Such ominous remarks coming from the president’s economic adviser are meant to intimidate. Reporters — even one as famous as Woodward — need access to pursue stories. And if a top White House official lets it be known that a reporter is persona non grata in the White House, the message goes out to others not to talk.

Worse, it is an example of this White House’s imperious style — one that hearkens back to another presidency with which Bob Woodward is all too familiar.

Woodward became a national figure as a young man reporting on the Watergate scandal that led to President Richard M. Nixon’s resignation. Woodward’s bestselling book, “All the President’s Men,” is a chilling account of what happens when the people surrounding the president decide that protecting their boss is more important than upholding the oath of office to protect and defend the Constitution, which each of them takes.

In the case of the Nixon White House, the corruption emanated from the Oval Office.
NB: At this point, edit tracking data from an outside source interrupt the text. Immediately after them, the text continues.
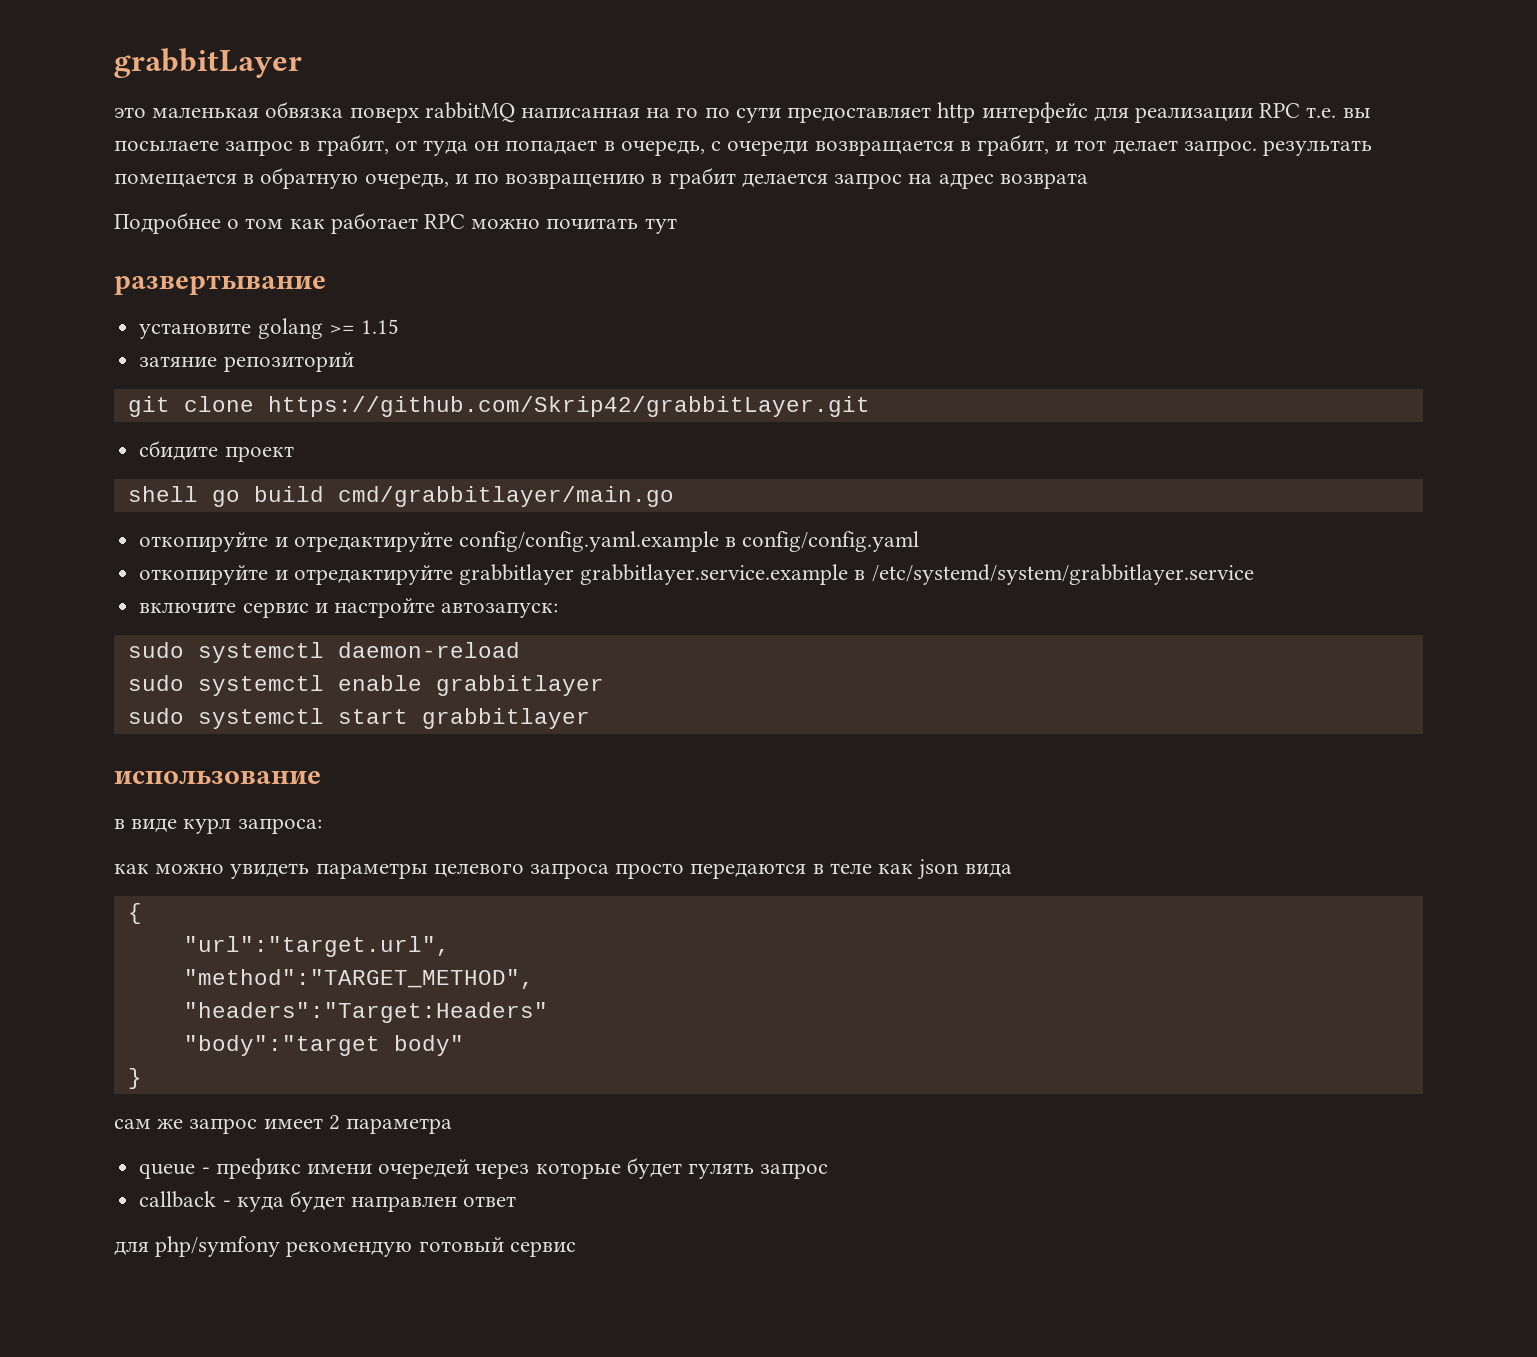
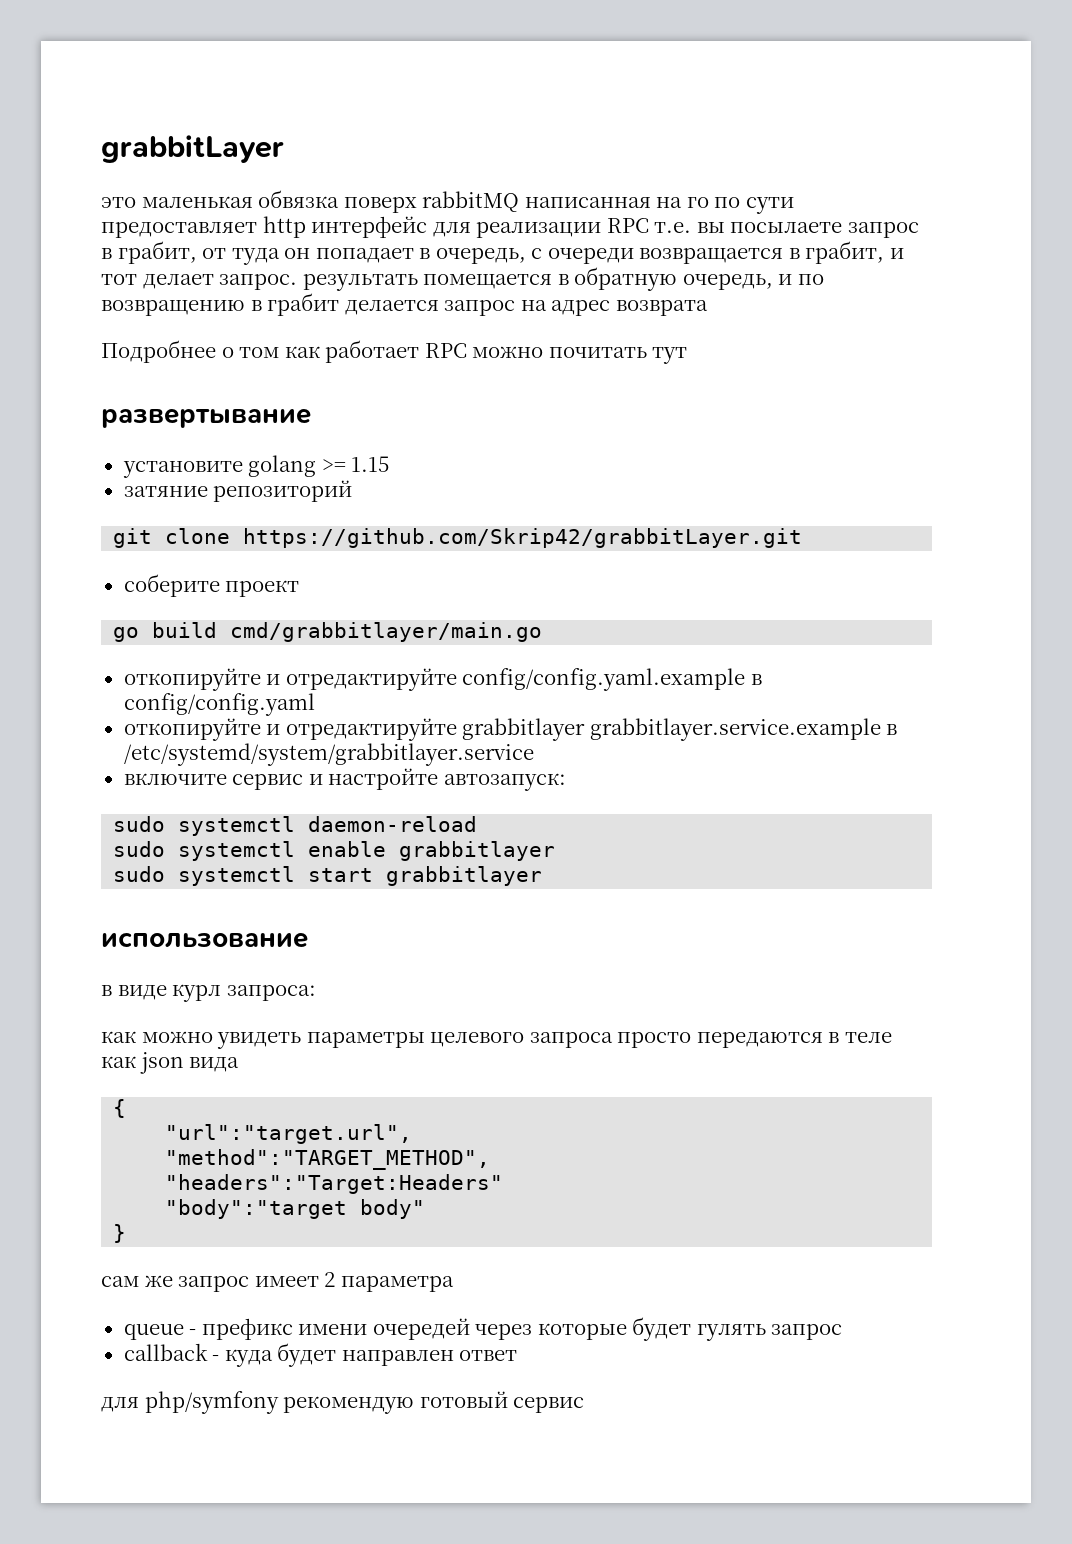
[139,440,219,461] сбидите -> [123,574,220,597] соберите
[127,486,198,502] shell -> (300, 588) none

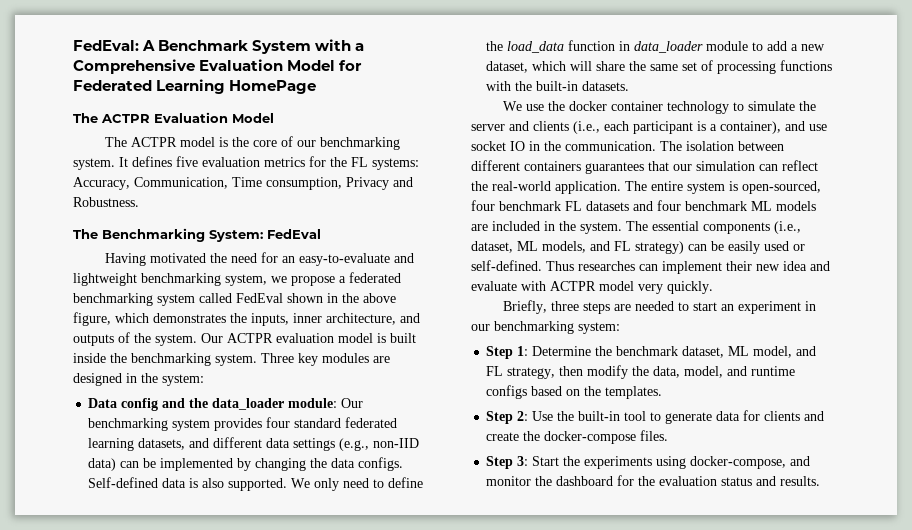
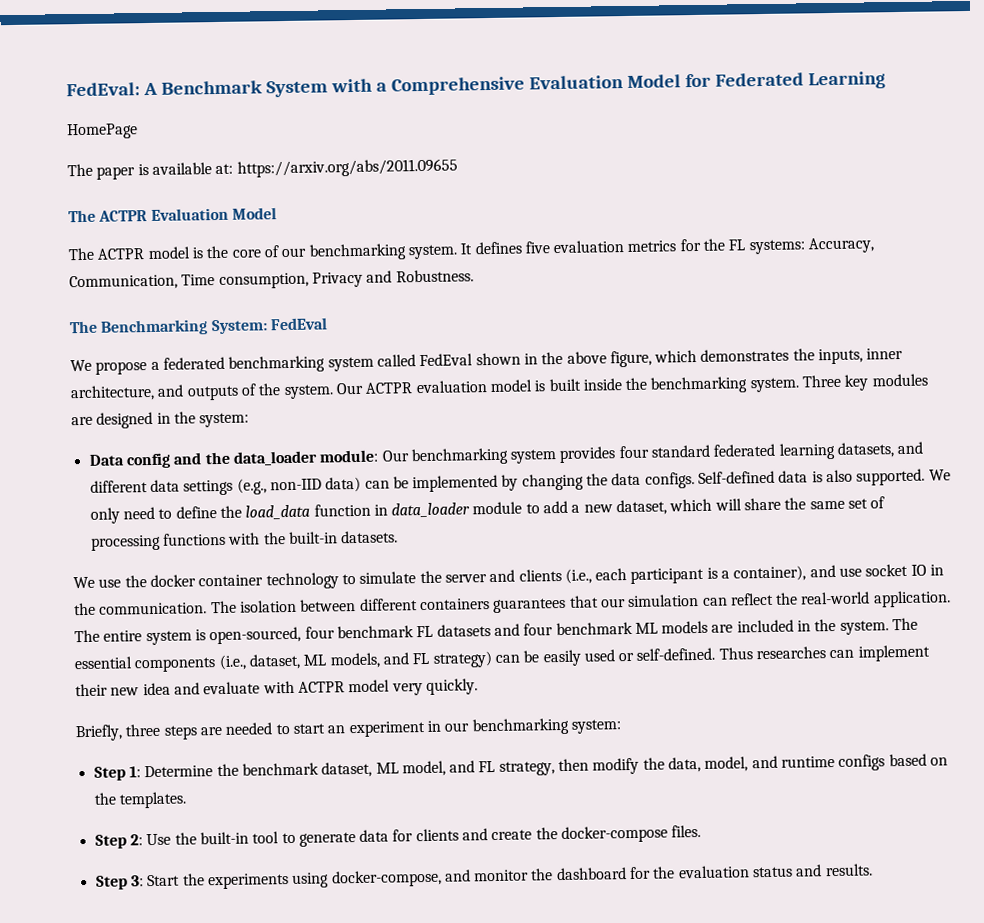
(226, 86) none -> (886, 80) //
(317, 87) none -> [67,158,458,180] // The paper is available at: https://arxiv.org/abs/2011.09655
[104,252,414,266] [73,273,287,286] Having motivated the need for an easy-to-evaluate and lightweight benchmarking system, we -> [70,359,92,372] We

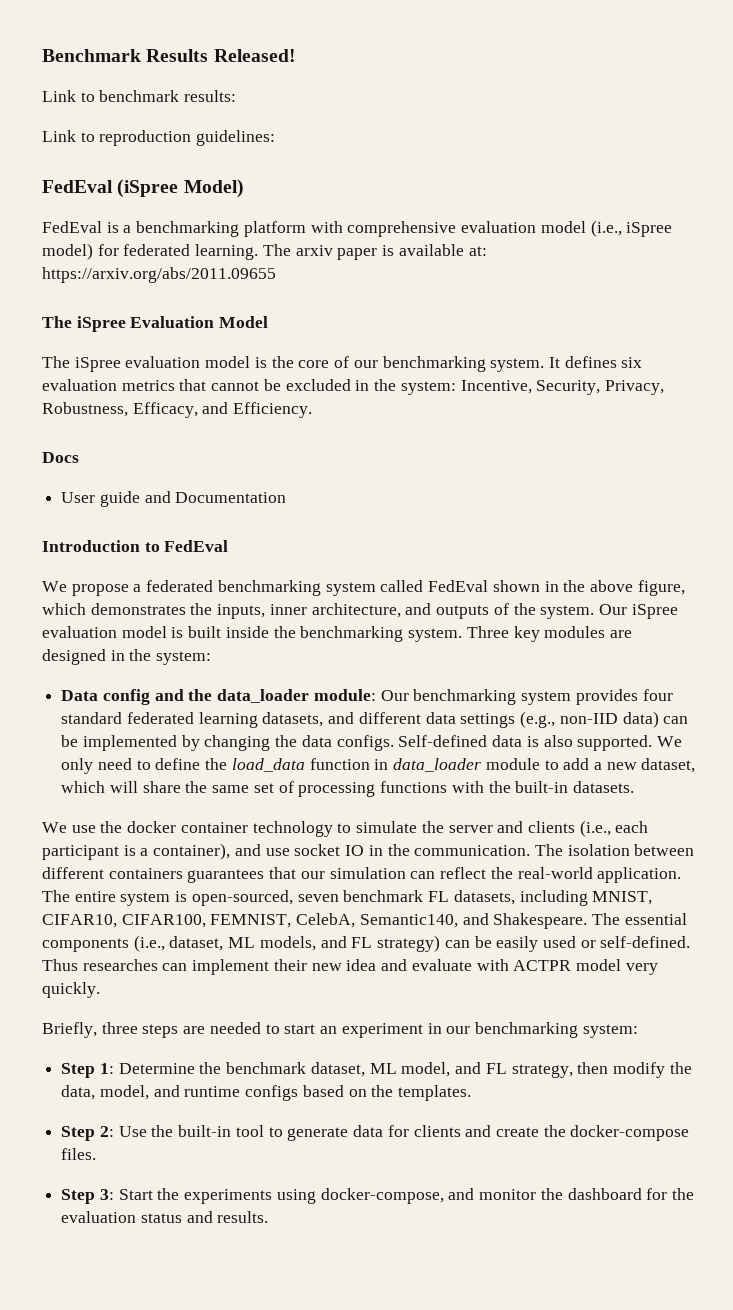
[66,71,886,98] [67,123,138,140] [67,163,93,177] FedEval: A Benchmark System with a Comprehensive Evaluation Model for Federated Learning // HomePage // The -> [42,49,296,62] [42,90,237,102] [42,130,276,146] [42,179,244,198] [42,220,673,237] [42,243,333,260] Benchmark Results Released! // Link to benchmark results: // Link to reproduction guidelines: // FedEval (iSpree Model) // FedEval is a benchmarking platform with comprehensive evaluation model (i.e., iSpree model) for federated learning. The arxiv
[98,210,149,222] ACTPR -> [76,316,126,332] iSpree
[97,248,145,260] ACTPR -> [74,356,201,372] iSpree evaluation
[524,241,550,254] five -> [621,357,643,368] six
[679,237,875,255] [69,269,474,291] [69,319,268,336] for the FL systems: Accuracy, Communication, Time consumption, Privacy and Robustness. // The Benchmarking System: -> [179,379,664,395] [42,402,313,418] [42,452,79,463] [61,491,287,507] [42,540,160,552] that cannot be excluded in the system: Incentive, Security, Privacy, Robustness, Efficacy, and Efficiency. // Docs // User guide and Documentation // Introduction to
[365,382,413,394] ACTPR -> [631,604,678,619] iSpree
[304,626,335,639] four -> [297,894,339,902] seven
[436,618,889,637] datasets and four benchmark ML models are included in the system. -> [453,890,653,906] [42,913,588,929] datasets, including MNIST, CIFAR10, CIFAR100, FEMNIST, CelebA, Semantic140, and Shakespeare.

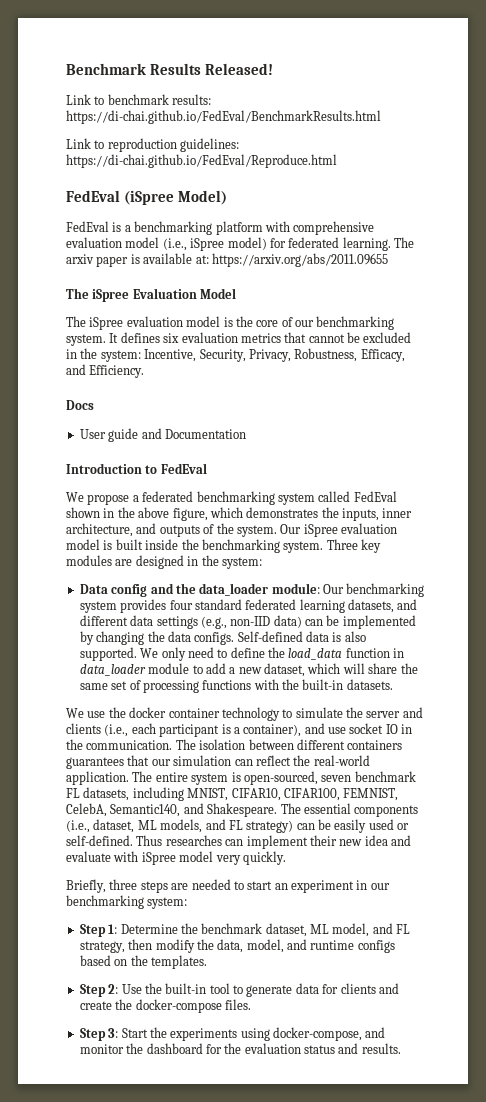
(237, 96) none -> [66,110,381,124] https://di-chai.github.io/FedEval/BenchmarkResults.html
(276, 138) none -> [66,154,337,168] https://di-chai.github.io/FedEval/Reproduce.html
[513,960,572,971] ACTPR -> [141,852,176,865] iSpree

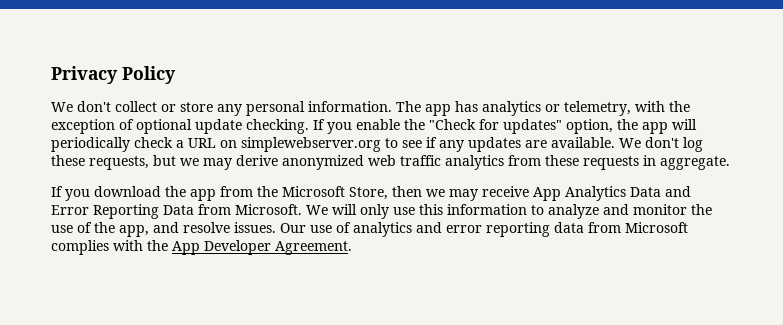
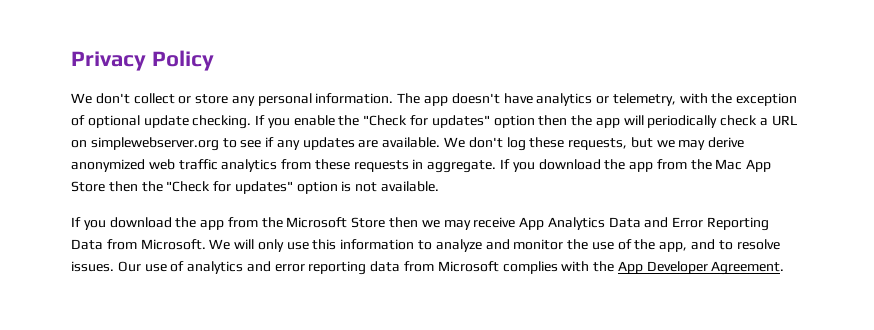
[455,101,478,112] has -> [451,93,533,104] doesn't have
[566,119,613,134] option, -> [493,115,568,128] option then
(730, 163) none -> [500,159,772,172] [71,181,440,194] If you download the app from the Mac App Store then the "Check for updates" option is not available.
[349,187,388,200] Store, -> [351,217,386,228] Store
(179, 227) none -> [718,240,733,250] to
Woodward is not accusing President Obama of directing his men (and they are mostly men) to try to squelch legitimate journalistic inquiry — but if the president is not at fault, he has an obligation to clear the record. And Obama is doing just the opposite.

In the days leading up to the automatic cuts, the president has been out campaigning against Republicans, laying on their shoulders full blame for failing to reach a deal. But it is the president who has rewritten the terms of the agreement reached in 2011.

Sperling’s threat against a senior journalist was not made in a vacuum: It is an attempt to cover up the president’s own dissembling. The only cure is for the president to admit his misstatements and hold accountable those who would flaunt their power to keep the truth from emerging.

Linda Chavez is the author of “An Unlikely Conservative: The Transformation of an Ex-Liberal.” To find out more about Linda Chavez, visit the Creators Syndicate Web page at http://www.creators.com.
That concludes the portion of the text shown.